### Task goal
In the material below, the lines from the one containing "- терму IF должен" through the one containing "- На данном" are to be given again exactly, ends included, and no others.

##### Supplied material

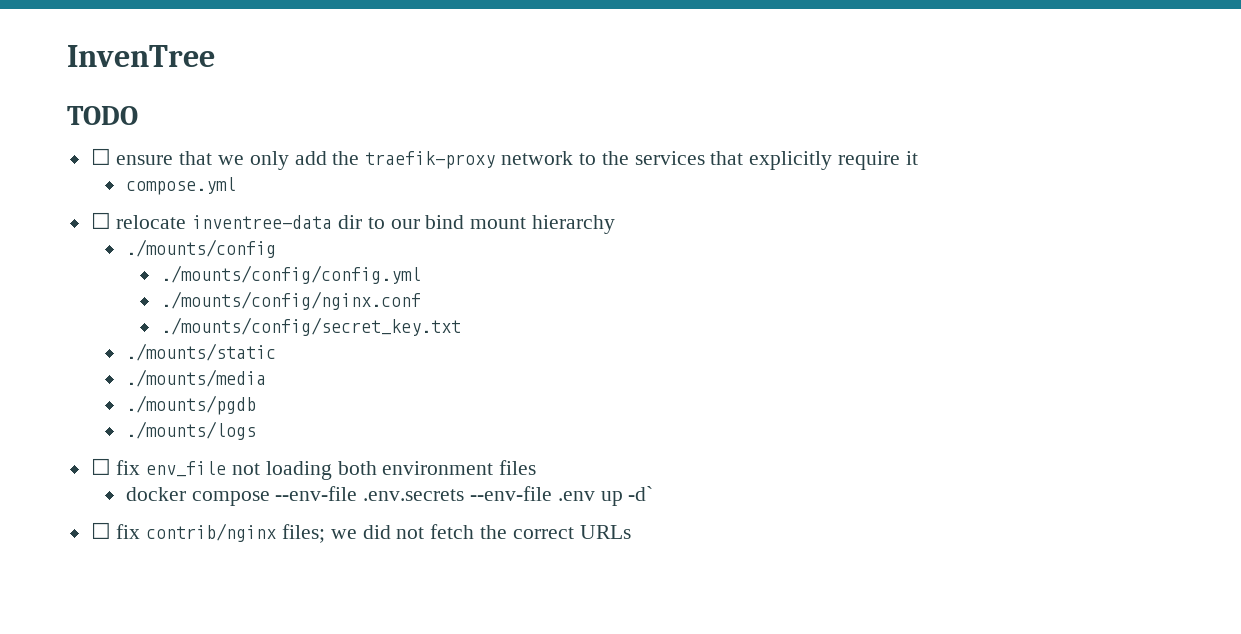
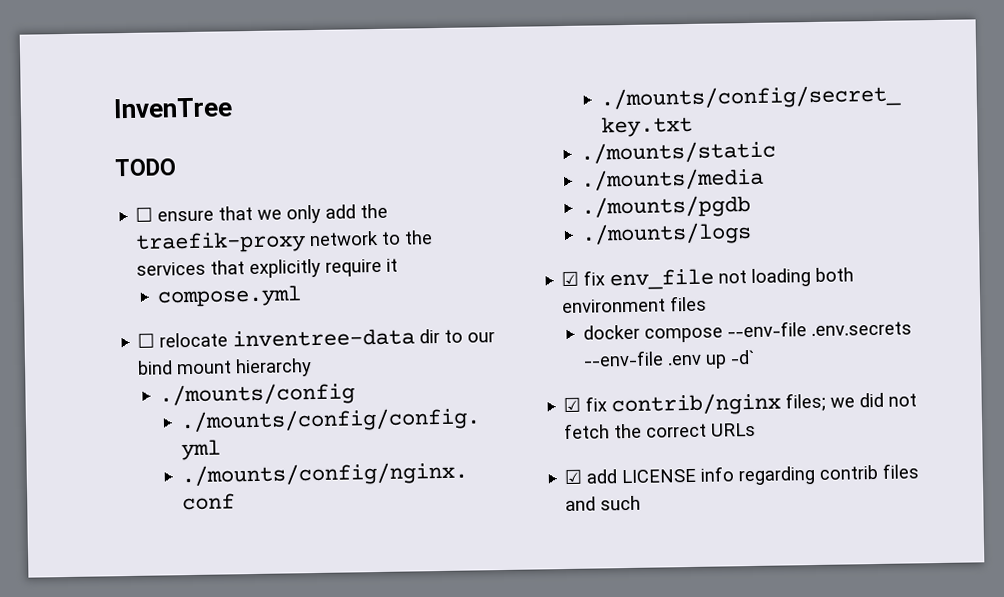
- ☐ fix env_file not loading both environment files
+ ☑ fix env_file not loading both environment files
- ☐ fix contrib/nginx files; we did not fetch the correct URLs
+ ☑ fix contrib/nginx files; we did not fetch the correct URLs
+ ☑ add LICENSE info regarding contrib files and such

##########
##### Supplied material

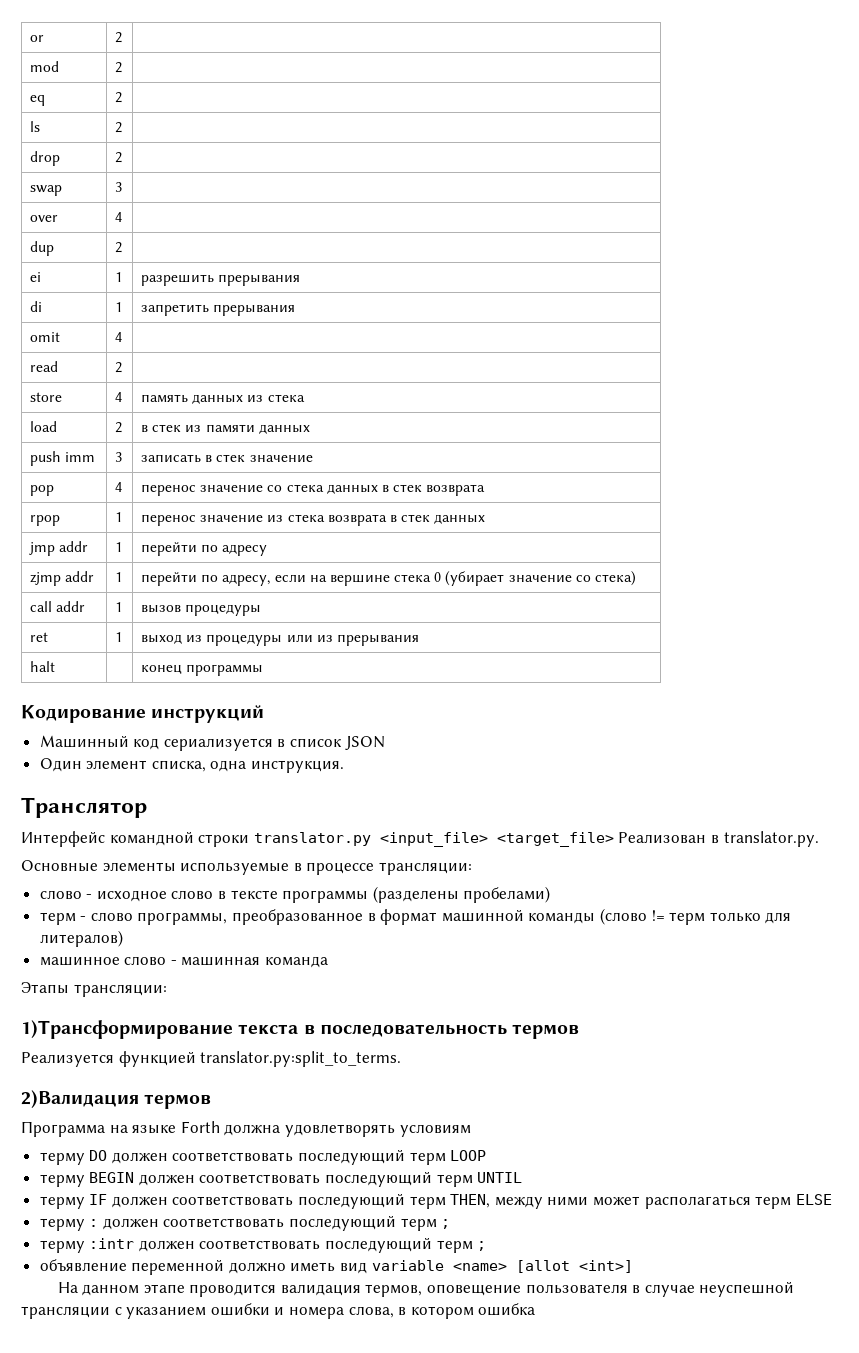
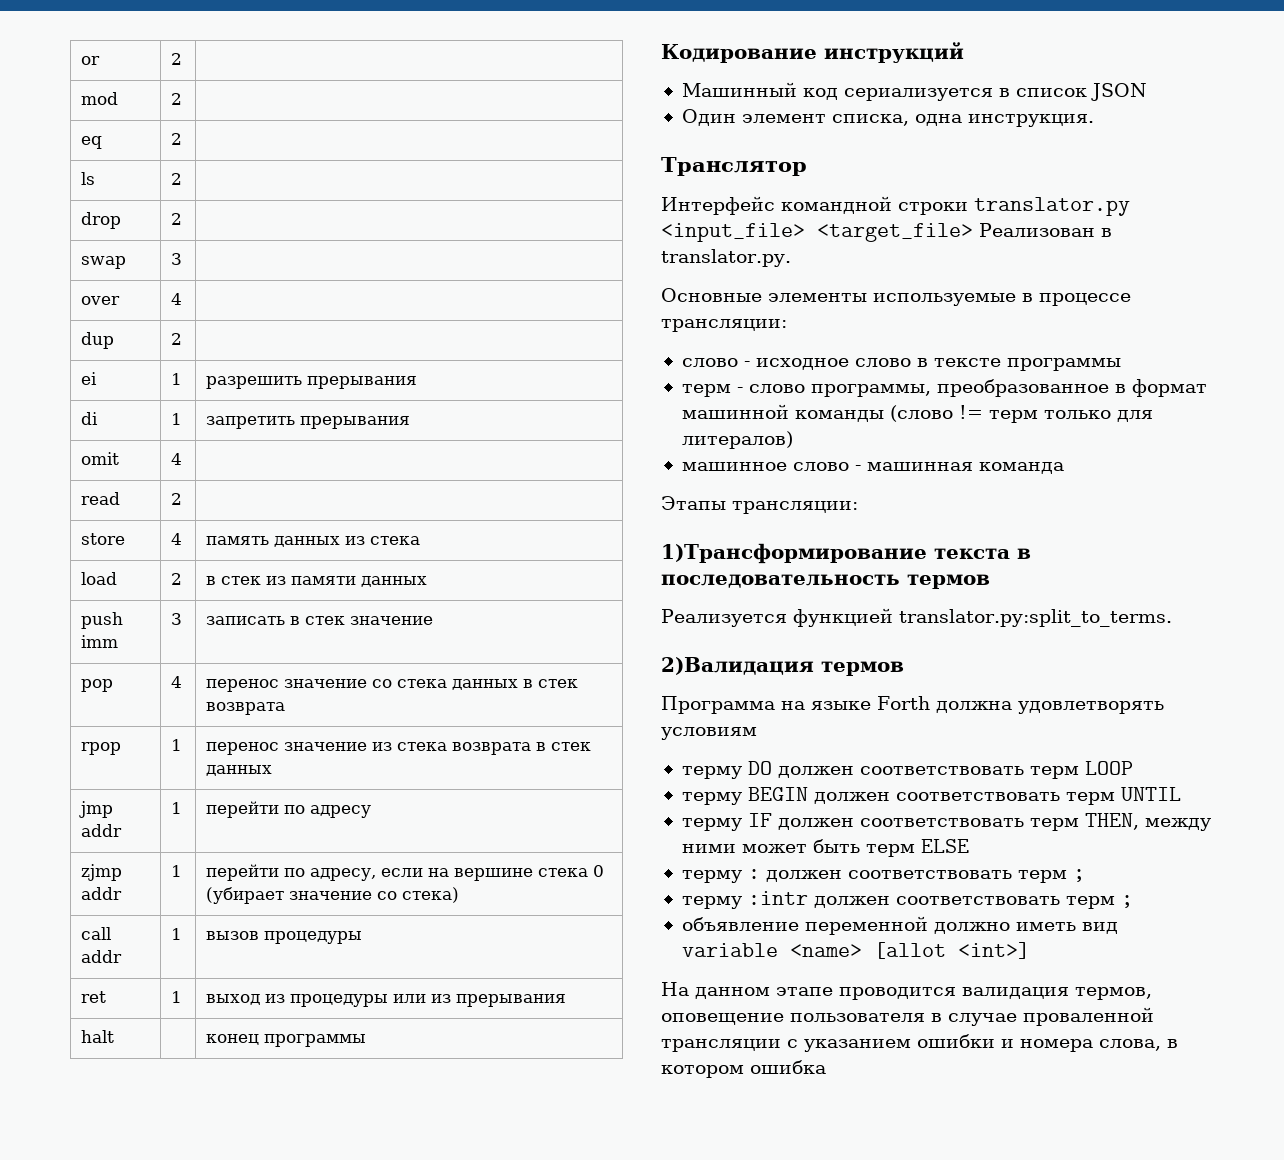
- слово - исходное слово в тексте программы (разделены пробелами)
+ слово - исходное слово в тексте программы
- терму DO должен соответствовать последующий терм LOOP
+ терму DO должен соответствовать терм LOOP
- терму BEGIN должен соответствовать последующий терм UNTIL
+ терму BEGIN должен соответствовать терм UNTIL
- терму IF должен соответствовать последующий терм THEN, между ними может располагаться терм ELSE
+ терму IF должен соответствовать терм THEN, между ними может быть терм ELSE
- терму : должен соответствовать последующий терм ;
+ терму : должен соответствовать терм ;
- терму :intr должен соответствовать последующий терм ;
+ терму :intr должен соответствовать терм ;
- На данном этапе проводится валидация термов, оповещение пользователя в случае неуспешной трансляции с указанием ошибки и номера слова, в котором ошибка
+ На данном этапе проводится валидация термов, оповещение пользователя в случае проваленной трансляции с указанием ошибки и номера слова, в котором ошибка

##########

### Result of the task
- терму IF должен соответствовать последующий терм THEN, между ними может располагаться терм ELSE
+ терму IF должен соответствовать терм THEN, между ними может быть терм ELSE
- терму : должен соответствовать последующий терм ;
+ терму : должен соответствовать терм ;
- терму :intr должен соответствовать последующий терм ;
+ терму :intr должен соответствовать терм ;
- На данном этапе проводится валидация термов, оповещение пользователя в случае неуспешной трансляции с указанием ошибки и номера слова, в котором ошибка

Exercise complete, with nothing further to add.